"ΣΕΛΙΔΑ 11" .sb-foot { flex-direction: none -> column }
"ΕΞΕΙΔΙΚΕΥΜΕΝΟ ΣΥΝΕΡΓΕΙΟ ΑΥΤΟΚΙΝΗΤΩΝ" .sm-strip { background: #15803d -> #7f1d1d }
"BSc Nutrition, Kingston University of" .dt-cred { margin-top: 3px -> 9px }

==

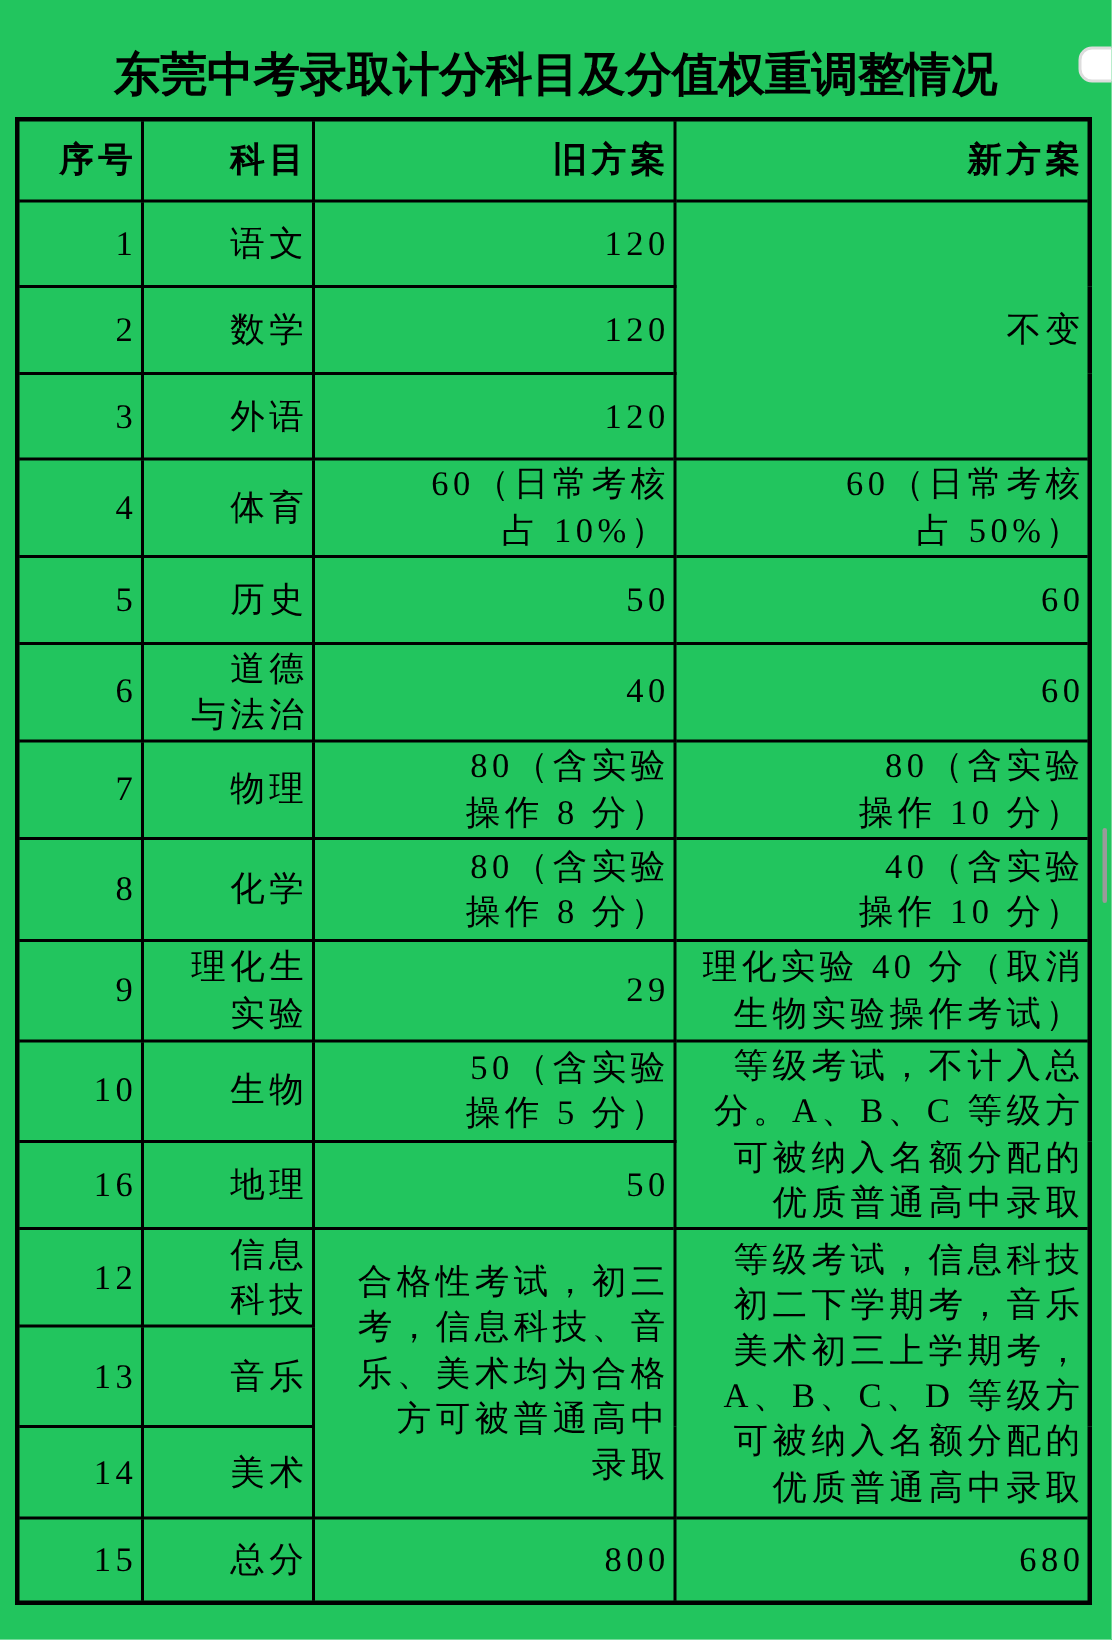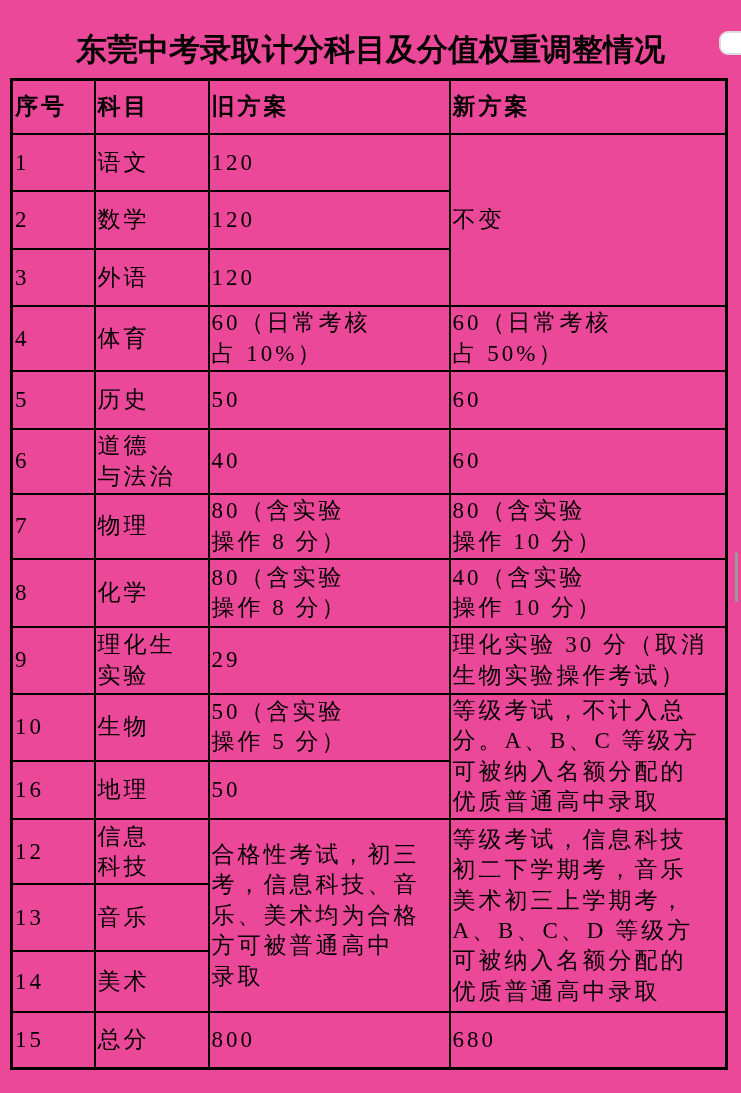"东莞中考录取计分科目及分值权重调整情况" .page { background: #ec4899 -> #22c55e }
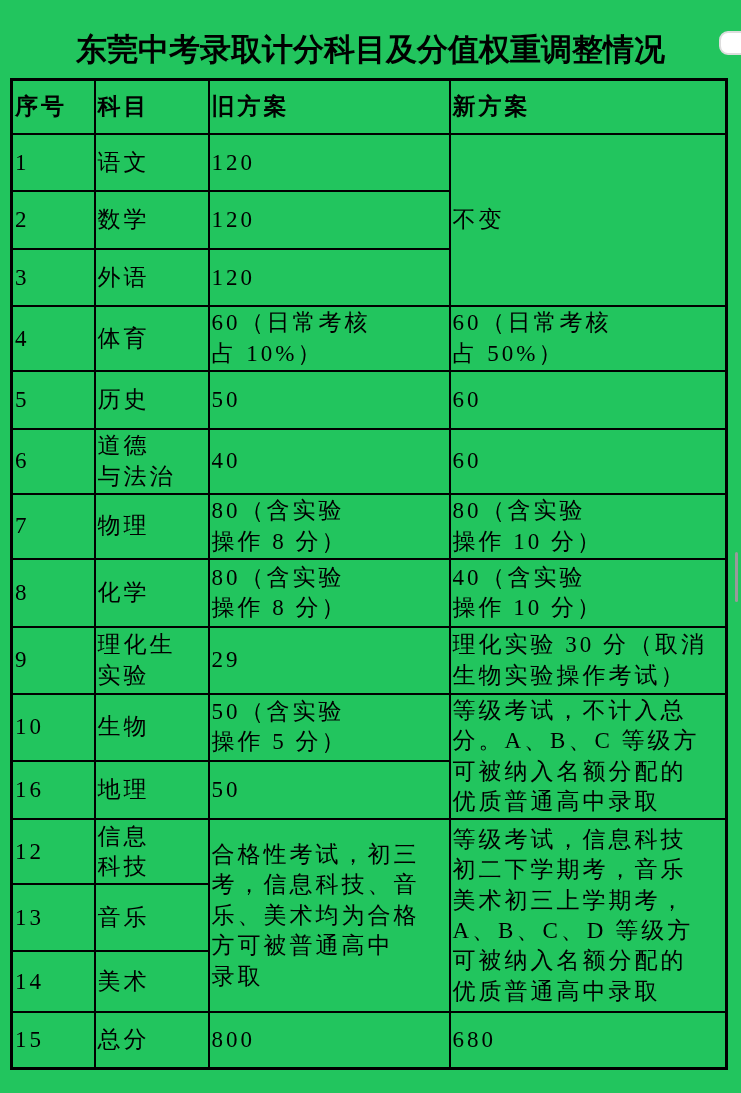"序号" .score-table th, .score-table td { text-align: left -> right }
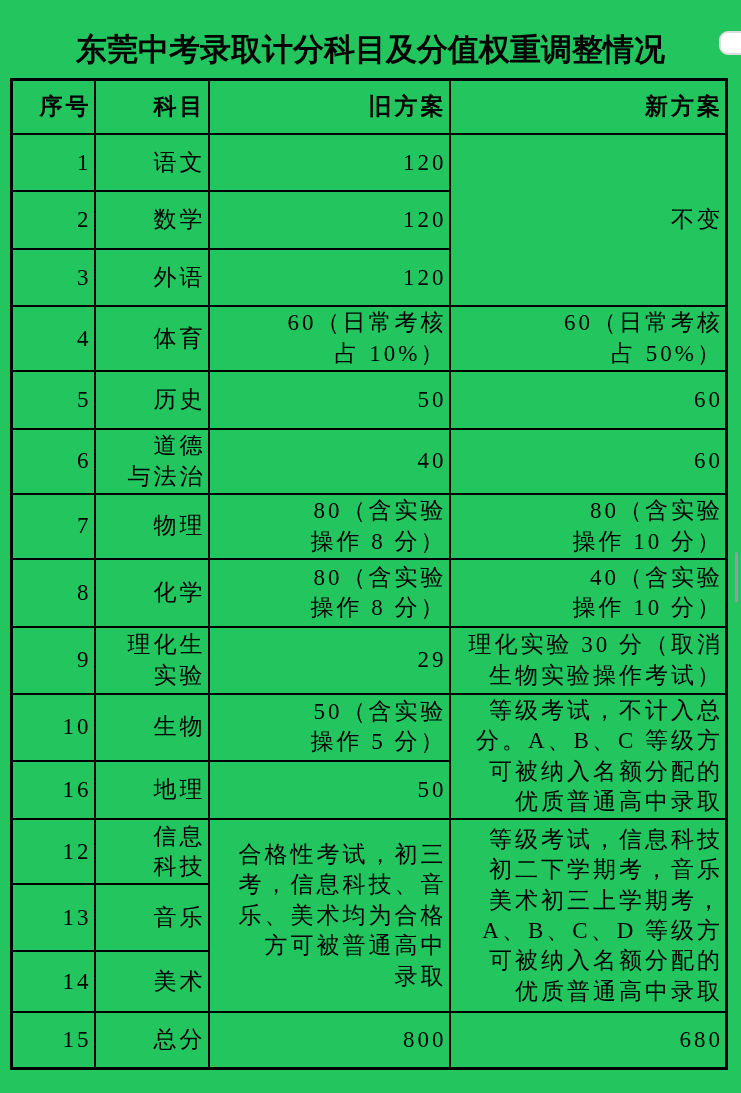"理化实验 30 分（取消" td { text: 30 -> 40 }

WHAT YOU ARE ASKED TO DO:
Give back exactly the lines of the listing above from the one that contains "background: #ec4899 ->" up to and including the one that contains "text: 30 ->", but not the pictures, and no other lines.

EXERCISE ANSWER:
"东莞中考录取计分科目及分值权重调整情况" .page { background: #ec4899 -> #22c55e }
"序号" .score-table th, .score-table td { text-align: left -> right }
"理化实验 30 分（取消" td { text: 30 -> 40 }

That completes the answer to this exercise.